Cineforum alla Secondaria per la Giornata della Memoria

“Se comprendere è impossibile, conoscere è necessario”, il messaggio di Primo Levi ai posteri è stato il filo rosso che ha legato il Cineforum organizzato, per il triennio della Scuola Secondaria di primo grado del Comprensivo Schweitzer, nella settimana in cui ricade la Giornata della memoria della Shoah. Tante sono state le occasioni di riflessione, le attività laboratoriali, in questi giorni, proposte dai docenti e culminate nel linguaggio cinematografico, da Anna Frank al Ritratto di Adele di Klimt, sul tema della restituzione degli ultimi prigionieri di guerra: le opere d’arte sottratte dai nazisti agli ebrei, nei rastrellamenti per la deportazione nei campi di concentramento e di sterminio.

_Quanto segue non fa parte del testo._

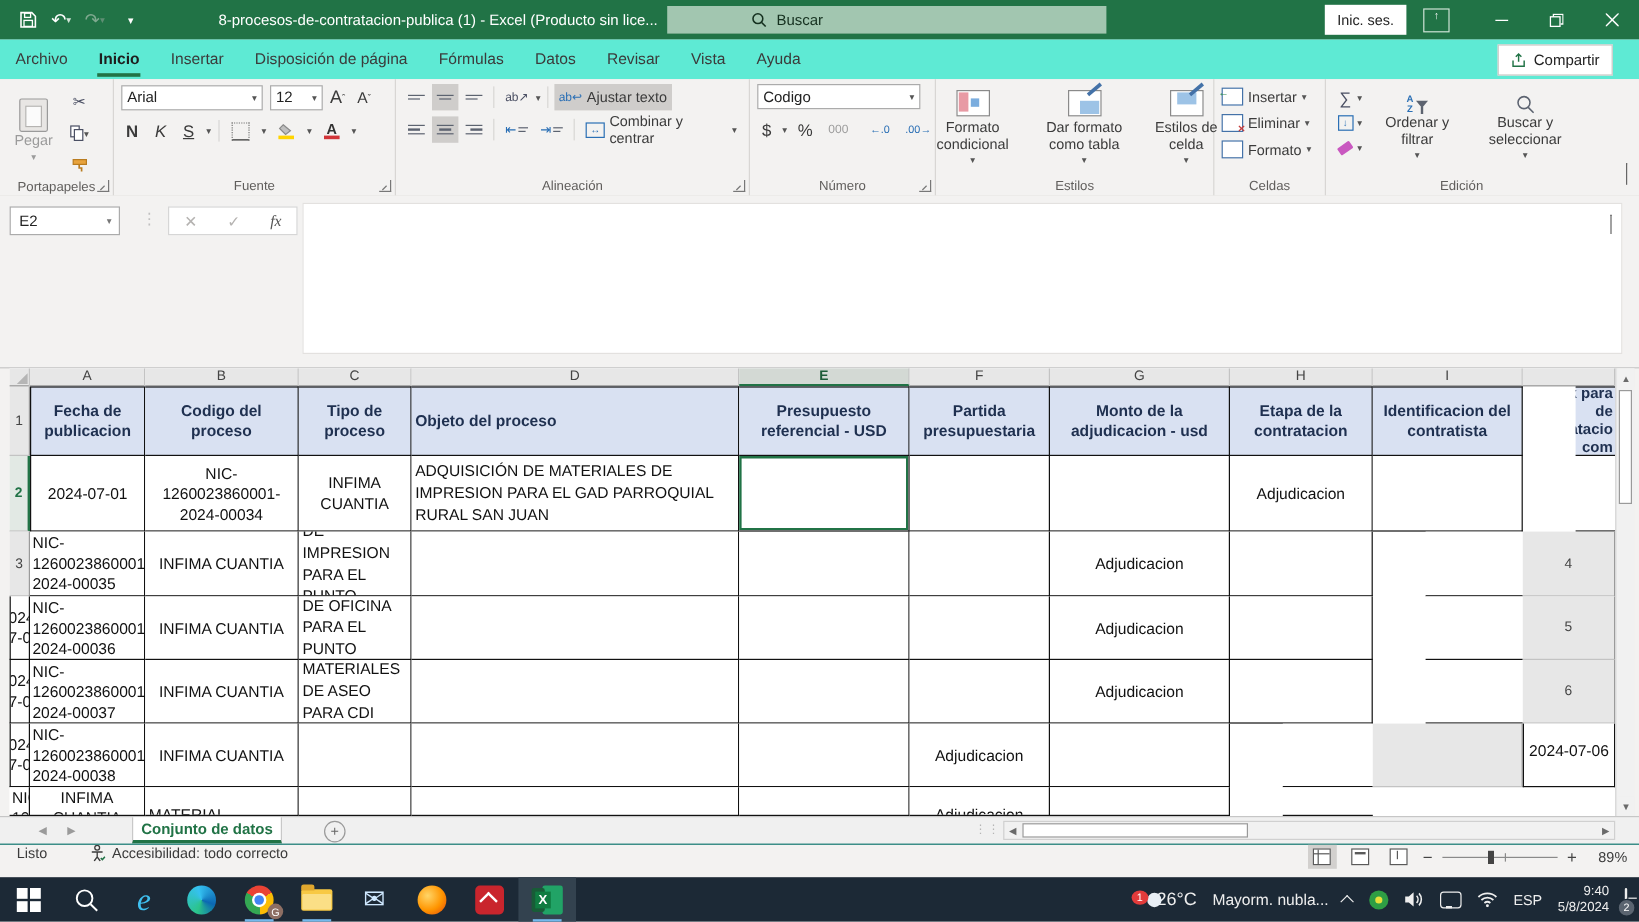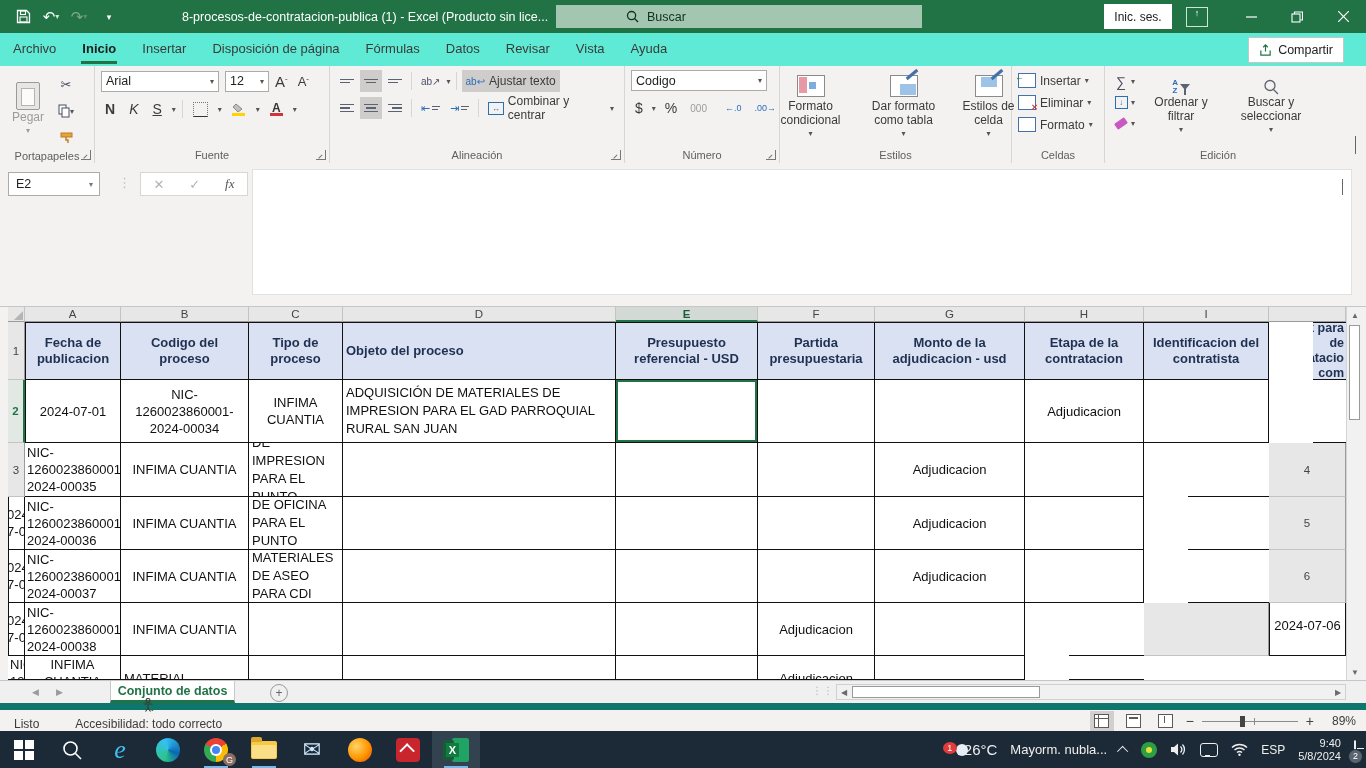--- a/index.html
+++ b/index.html
@@ -129,24 +129,24 @@
              border-bottom:3px solid #217346;box-sizing:border-box;display:flex;align-items:center;justify-content:center;
              font-size:12.5px;font-weight:bold;color:#217346;}
   #add-sheet{position:absolute;left:270px;top:3px;width:16px;height:16px;border:1px solid #9a9a9a;border-radius:50%;
              display:flex;align-items:center;justify-content:center;font-size:12px;color:#666;line-height:0;}
   #hscroll{position:absolute;left:836px;top:3px;width:510px;height:16px;background:#f1f1f1;border:1px solid #d0d0d0;box-sizing:border-box;}
   .harrow{position:absolute;top:0px;width:14px;height:14px;display:flex;align-items:center;justify-content:center;font-size:8px;color:#6a6a6a;}
   #hthumb{position:absolute;left:15px;top:1px;width:188px;height:12px;background:#fff;border:1px solid #9a9a9a;box-sizing:border-box;}
   #tab-dots{position:absolute;left:812px;top:4px;color:#b5b5b5;font-size:10px;letter-spacing:1px;}
 
   
-  #statusbar{position:absolute;left:0;top:703px;width:1366px;height:28px;background:#f3f2f1;border-top:7px solid #0f766e;box-sizing:border-box;
-             display:flex;align-items:flex-end;font-size:12px;color:#3b3b3b;}
+  #statusbar{position:absolute;left:0;top:703px;width:1366px;height:28px;background:#f3f2f1;border-top:1px solid #0f766e;box-sizing:border-box;
+             display:flex;align-items:flex-start;font-size:12px;color:#3b3b3b;}
   #mode{margin-left:14px;}
-  #access{margin-left:36px;display:flex;align-items:center;gap:5px;flex-direction:column;}
+  #access{margin-left:36px;display:flex;align-items:center;gap:5px;}
   #sb-right{position:absolute;right:10px;display:flex;align-items:center;gap:8px;}
   .view-ico{width:24px;height:20px;display:flex;align-items:center;justify-content:center;}
   .view-ico.on{background:#d2d0ce;}
   .vbox{width:13px;height:12px;border:1px solid #5a5a5a;position:relative;background:#fff;}
   .vbox.grid::before{content:'';position:absolute;left:3px;top:0;bottom:0;width:1px;background:#5a5a5a;}
   .vbox.grid::after{content:'';position:absolute;top:3px;left:0;right:0;height:1px;background:#5a5a5a;}
   .vbox.page::before{content:'';position:absolute;left:2px;top:2px;right:2px;height:2px;background:#5a5a5a;}
   .vbox.brk::before{content:'';position:absolute;left:5px;top:1px;width:1px;bottom:4px;background:#5a5a5a;}
   #zoomtrack{width:96px;height:1px;background:#8a8a8a;position:relative;}
   #zoomthumb{position:absolute;left:38px;top:-5px;width:5px;height:11px;background:#444;}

Cineforum che è servito a rompere i canoni della lezione frontale con un approccio di un mezzo potente, il cinema che, con l’arte del suo linguaggio, ha portato gli studenti a riflettere e stimolare discussioni sulla pagina più buia della storia dell’umanità, l’Olocausto. La cosiddetta “settima arte” ha contribuito a far passare e sedimentare l’apprendimento attraverso le emozioni di tre storie diverse che raccontano, ognuna a suo modo, il passato.

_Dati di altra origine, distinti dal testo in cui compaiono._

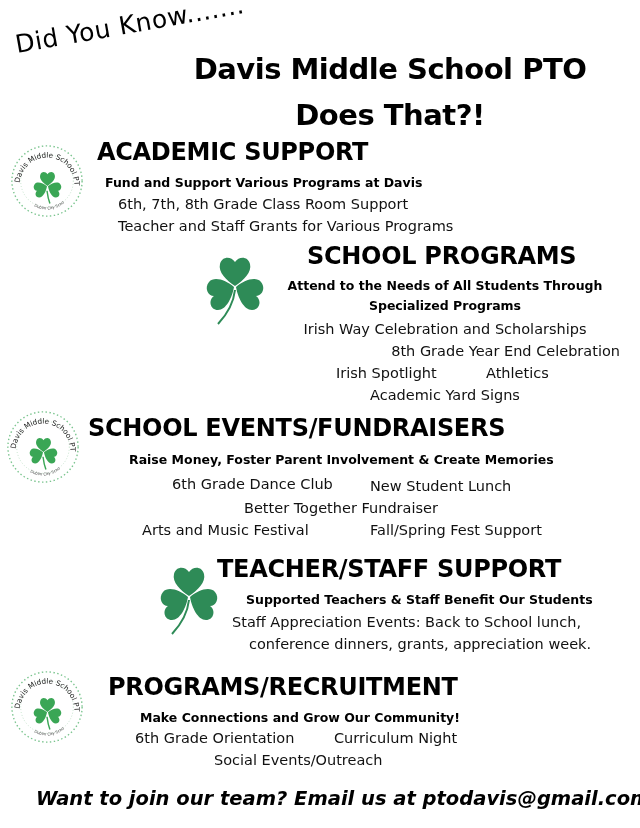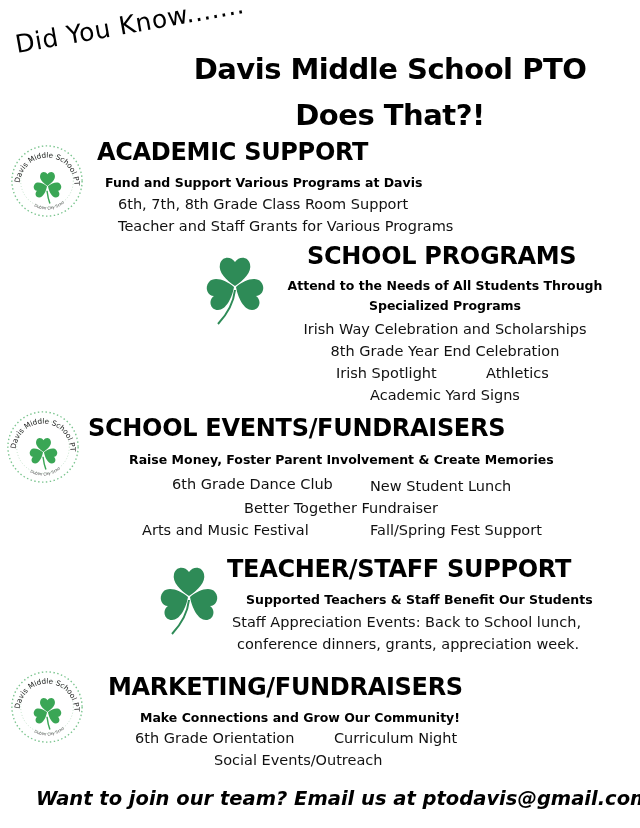--- a/index.html
+++ b/index.html
@@ -59,21 +59,21 @@
     <g fill="#2e8b57">
         <use href="#shamrock-shape"></use>
       </g>
     <path d="M31 40 Q29 58 14 74" stroke="#2e8b57" stroke-width="2" fill="none"></path>
   </svg>
 </div>
 <div class="abs heading" style="left:273px; top:242px;margin-left:34px;">SCHOOL PROGRAMS</div>
 <div class="abs subtitle center" style="left:270px; top:278px; width:350px;">Attend to the Needs of All Students Through</div>
 <div class="abs subtitle center" style="left:270px; top:298px; width:350px;">Specialized Programs</div>
 <div class="abs item center" style="left:270px; top:321px; width:350px;">Irish Way Celebration and Scholarships</div>
-<div class="abs item center" style="left:270px; top:343px; width:350px;">8th Grade Year End Celebration</div>
+<div class="abs item center" style="left:270px; top:343px; width:350px;text-align:right;">8th Grade Year End Celebration</div>
 <div class="abs item" style="left:336px; top:365px;">Irish Spotlight</div>
 <div class="abs item" style="left:486px; top:365px;">Athletics</div>
 <div class="abs item center" style="left:270px; top:387px; width:350px;">Academic Yard Signs</div>
 
 <div class="abs logo" style="left:4px; top:408px;">
   <svg viewBox="0 0 80 80" width="78" height="78">
     <circle cx="40" cy="40" r="36" fill="none" stroke="#7ac48e" stroke-width="1.4" stroke-dasharray="1.5 2.5"></circle>
     <circle cx="40" cy="40" r="27" fill="none" stroke="#b5dcbf" stroke-width="0.8" stroke-dasharray="1 2"></circle>
     <path id="arc3" d="M12 44 A28 28 0 0 1 68 44" fill="none"></path>
     <text font-size="7.5" font-family="DejaVu Sans, sans-serif" fill="#222"><textPath href="#arc3" startOffset="2">Davis Middle School PTO</textPath></text>
@@ -94,38 +94,38 @@
 <div class="abs item" style="left:370px; top:522px;">Fall/Spring Fest Support</div>
 
 <div class="abs shamrock" style="left:158px; top:560px;">
   <svg viewBox="0 0 62 78" width="62" height="78">
     <g fill="#2e8b57">
         <use href="#shamrock-shape"></use>
       </g>
     <path d="M31 40 Q29 58 14 74" stroke="#2e8b57" stroke-width="2" fill="none"></path>
   </svg>
 </div>
-<div class="abs heading" style="left:227px; top:555px;">TEACHER/STAFF SUPPORT</div>
+<div class="abs heading" style="left:217px; top:555px;">TEACHER/STAFF SUPPORT</div>
 <div class="abs subtitle" style="left:246px; top:592px;">Supported Teachers &amp; Staff Benefit Our Students</div>
 <div class="abs item" style="left:232px; top:614px;">Staff Appreciation Events: Back to School lunch,</div>
-<div class="abs item" style="left:237px; top:636px;text-align:center;">conference dinners, grants, appreciation week.</div>
+<div class="abs item" style="left:249px; top:636px;text-align:center;">conference dinners, grants, appreciation week.</div>
 
 <div class="abs logo" style="left:8px; top:668px;">
   <svg viewBox="0 0 80 80" width="78" height="78">
     <circle cx="40" cy="40" r="36" fill="none" stroke="#7ac48e" stroke-width="1.4" stroke-dasharray="1.5 2.5"></circle>
     <circle cx="40" cy="40" r="27" fill="none" stroke="#b5dcbf" stroke-width="0.8" stroke-dasharray="1 2"></circle>
     <path id="arc5" d="M12 44 A28 28 0 0 1 68 44" fill="none"></path>
     <text font-size="7.5" font-family="DejaVu Sans, sans-serif" fill="#222"><textPath href="#arc5" startOffset="2">Davis Middle School PTO</textPath></text>
     <g transform="translate(25,27) scale(0.5)" fill="#3aa655">
         <use href="#shamrock-shape"></use>
       </g>
     <path d="M40 50 Q41 58 43 63" stroke="#3aa655" stroke-width="1.5" fill="none"></path>
     <path id="arc6" d="M22 62 A26 26 0 0 0 58 62" fill="none"></path>
     <text font-size="4" font-family="DejaVu Sans, sans-serif" fill="#444"><textPath href="#arc6" startOffset="6">Dublin City Schools</textPath></text>
   </svg>
 </div>
-<div class="abs heading" style="left:108px; top:673px;">MARKETING/FUNDRAISERS</div>
+<div class="abs heading" style="left:108px; top:673px;">PROGRAMS/RECRUITMENT</div>
 <div class="abs subtitle" style="left:140px; top:710px;">Make Connections and Grow Our Community!</div>
 <div class="abs item" style="left:135px; top:730px;">6th Grade Orientation</div>
 <div class="abs item" style="left:334px; top:730px;">Curriculum Night</div>
 <div class="abs item" style="left:214px; top:752px;">Social Events/Outreach</div>
 
 <div class="abs footer" style="left:36px; top:787px;">Want to join our team? Email us at ptodavis@gmail.com</div>
 
 </body></html>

La Shoah ha rappresentato la negazione della persona, la terrificante soppressione di un concetto cardine della nostra civiltà che ha portato all’annientamento fisico di milioni di persone. La persona è il valore cardinale della nostra Costituzione, di fronte alla minaccia di un ritorno dell’antisemitismo è nostro dovere mantenere viva la memoria degli orrori del passato, per combattere ogni forma di odio e di violenza, nel presente e per il futuro, così il Ministro dell’Istruzione e del Merito Giuseppe Valditara quest’oggi, Giorno della Memoria.